Yoga v2 also provides APIs to handle logging, advanced Subscriptions use-cases (over WS, Pub/Sub), Apollo Federation Support, and more.

Easily Extend Your API with Envelop Plugins

GraphQL Yoga supports Envelop out of the box, which gives you greater control, and the ability to hook into the GraphQL execution phases.

Here, we are building a full-featured GraphQL API with security rules, a response cache and sentry error reporting with only a few lines of code:

import { useDepthLimit } from '@envelop/depth-limit'
import { useResponseCache } from '@envelop/response-cache'
import { useSentry } from '@envelop/sentry'
import { createServer } from '@graphql-yoga/node'
 
const server = createServer({
  schema: {
    typeDefs: /* GraphQL */ `
      type Query {
        hello: String
      }
    `,
    resolvers: {
      Query: {
        hello: () => 'Hello Hello Hello'
      }
    }
  },
  plugins: [
    useDepthLimit({
      // set up some security rules
      maxDepth: 10
    }),
    useResponseCache(), // speed up our server with a response cache
    useSentry() // report unexpected errors to sentry
  ]
})
 
// Start the server and explore http://localhost:4000/graphql
server.start()

The Envelop Plugin currently proposes more than 35+ plugins covering most of the standard GraphQL APIs features you need in production.

Ultimately, you can develop custom Envelop plugins to create reusable behaviors that hook on to the GraphQL lifecycle.

Production-Ready

GraphQL Yoga v2 has been built in production for production usage.

Built-in real-world conditions within our projects (e.g. GraphQL Mesh) and with some of our clients, performance was highly prioritised. The core of Yoga is as performant as possible, and we continuously keep track and improve it.
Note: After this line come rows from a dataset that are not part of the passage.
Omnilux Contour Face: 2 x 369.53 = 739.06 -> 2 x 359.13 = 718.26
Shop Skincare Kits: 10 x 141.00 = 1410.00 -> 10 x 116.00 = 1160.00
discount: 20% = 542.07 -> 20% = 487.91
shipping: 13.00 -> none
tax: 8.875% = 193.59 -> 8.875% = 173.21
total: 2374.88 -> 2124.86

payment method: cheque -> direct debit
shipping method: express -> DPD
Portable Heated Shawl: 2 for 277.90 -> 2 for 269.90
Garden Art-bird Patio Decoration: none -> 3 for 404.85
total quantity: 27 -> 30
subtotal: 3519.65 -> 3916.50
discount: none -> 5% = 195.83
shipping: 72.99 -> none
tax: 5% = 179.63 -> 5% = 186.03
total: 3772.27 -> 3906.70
Also, the Yoga V2 repository runs performance checks on every commit and Pull Request, so we can always capture any performance regression.
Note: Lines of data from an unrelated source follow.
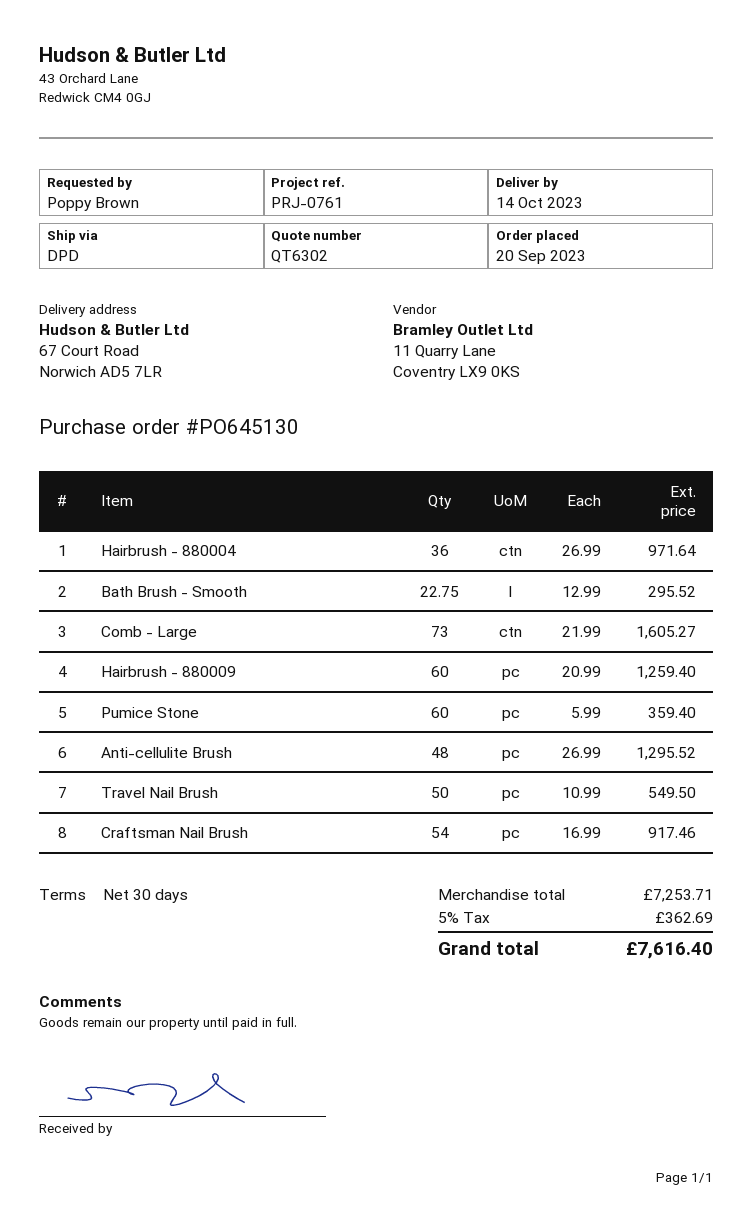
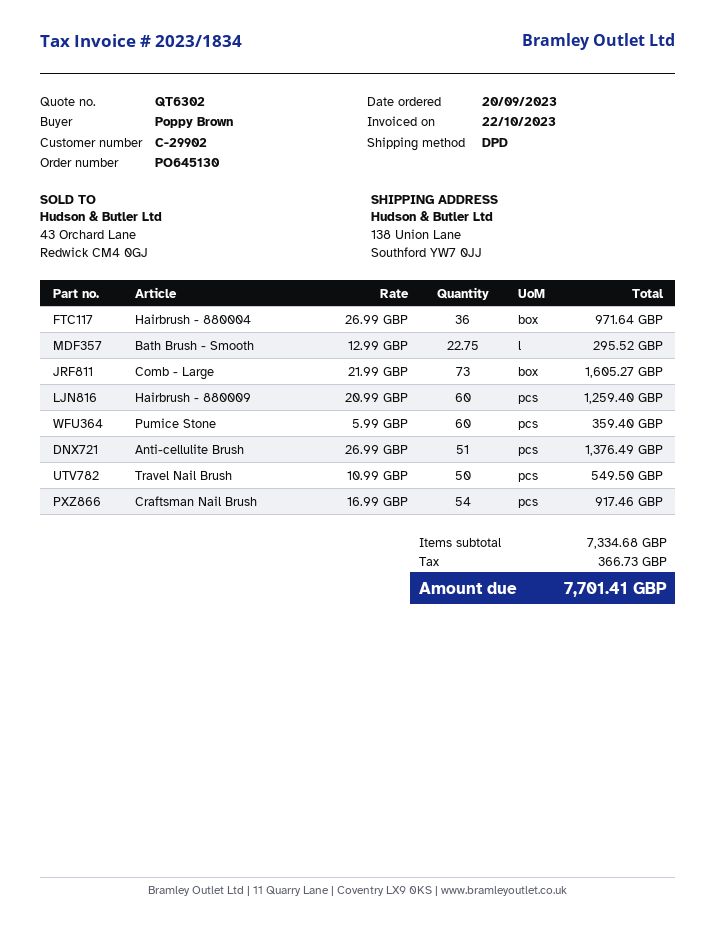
ship to: 67 Court Road, Norwich AD5 7LR -> 138 Union Lane, Southford YW7 0JJ
Anti-cellulite Brush: 48 x 26.99 = 1295.52 -> 51 x 26.99 = 1376.49
subtotal: 7253.71 -> 7334.68
tax: 362.69 -> 366.73
total: 7616.40 -> 7701.41

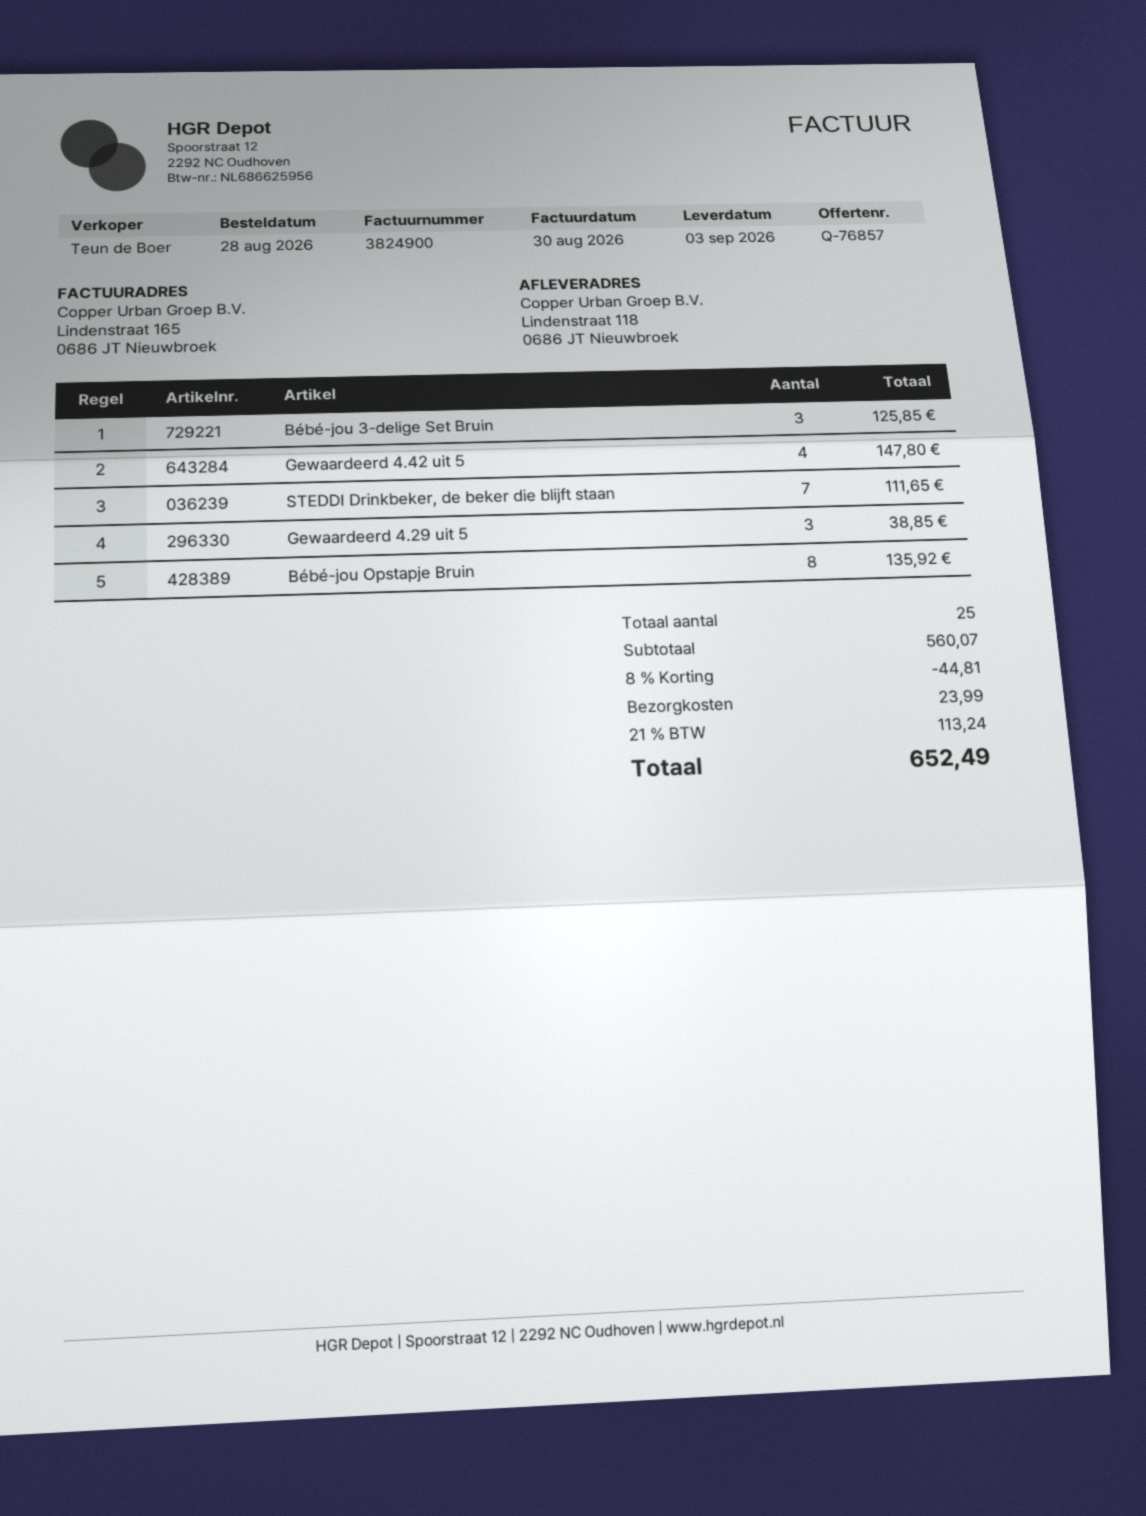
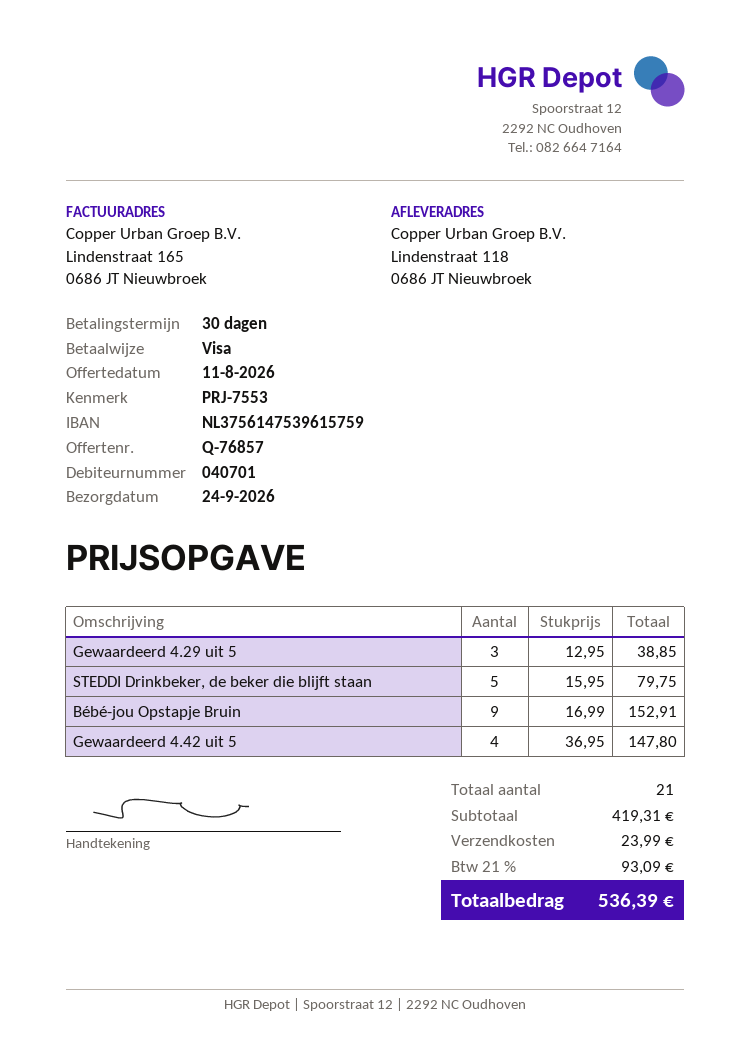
delivery date: 2026-09-03 -> 2026-09-24
Bébé-jou 3-delige Set Bruin: 3 for 125.85 -> none
STEDDI Drinkbeker, de beker die blijft staan: 7 for 111.65 -> 5 for 79.75
Bébé-jou Opstapje Bruin: 8 for 135.92 -> 9 for 152.91
total quantity: 25 -> 21
subtotal: 560.07 -> 419.31
discount: 8% = 44.81 -> none
tax: 21% = 113.24 -> 21% = 93.09
total: 652.49 -> 536.39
Last but not least, every commit is ensured to run on all deployment targets such as AWS Lambda or Cloudflare workers through an End-To-End testing suite!
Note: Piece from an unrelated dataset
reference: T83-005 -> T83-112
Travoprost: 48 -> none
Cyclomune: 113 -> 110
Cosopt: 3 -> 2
We continue our effort of pushing GraphQL Yoga to more production environments with the imminent release of Redwood 1.0 that uses Yoga 2.0 as its default GraphQL server.

A Standards-Compliant GraphQL Server

In the same way that TypeScript aims to stay aligned with ECMAScript, GraphQL Yoga is based on several official and recognized specs:

GraphQL Features from the Future

Yoga v2 supports some experimental GraphQL features such as @defer and @stream, allowing you to get a taste of the future of GraphQL (with compatible clients such as urql).

Also, thanks to the Envelop plugin system, Yoga v2 can also act as “Babel for GraphQL”, giving you the option to use features that are not yet in the GraphQL spec but are very useful in production today, like @defer, @stream and @oneOf.

Get Started with Yoga V2

Yoga v2 provides the best GraphQL experience while giving you the freedom to use your preferred stack and tools.

Get Started from Scratch with Our New Tutorial

Want to try it? Give our brand-new tutorial a try! It will guide you in building a full-featured, modern API with GraphQL Yoga.

Episode #36 of graphql.wtf is also great introduction to GraphQL Yoga 2.0:

… or Migrate Your Existing GraphQL Server to Yoga

All Yoga v2’s features are well documented on the website, and we also have some migration guides (from v1, Apollo Server and Express GraphQL).

What’s Next

Yoga v2 is the biggest and most important project we released to date; still, it is just the beginning of our GraphQL server vision.

We can’t wait to get your questions, user feedback, and feature requests/PRs, and we already plan for new features such as an Enhanced Plugin System that will provide features similar to Envelop but at the request level.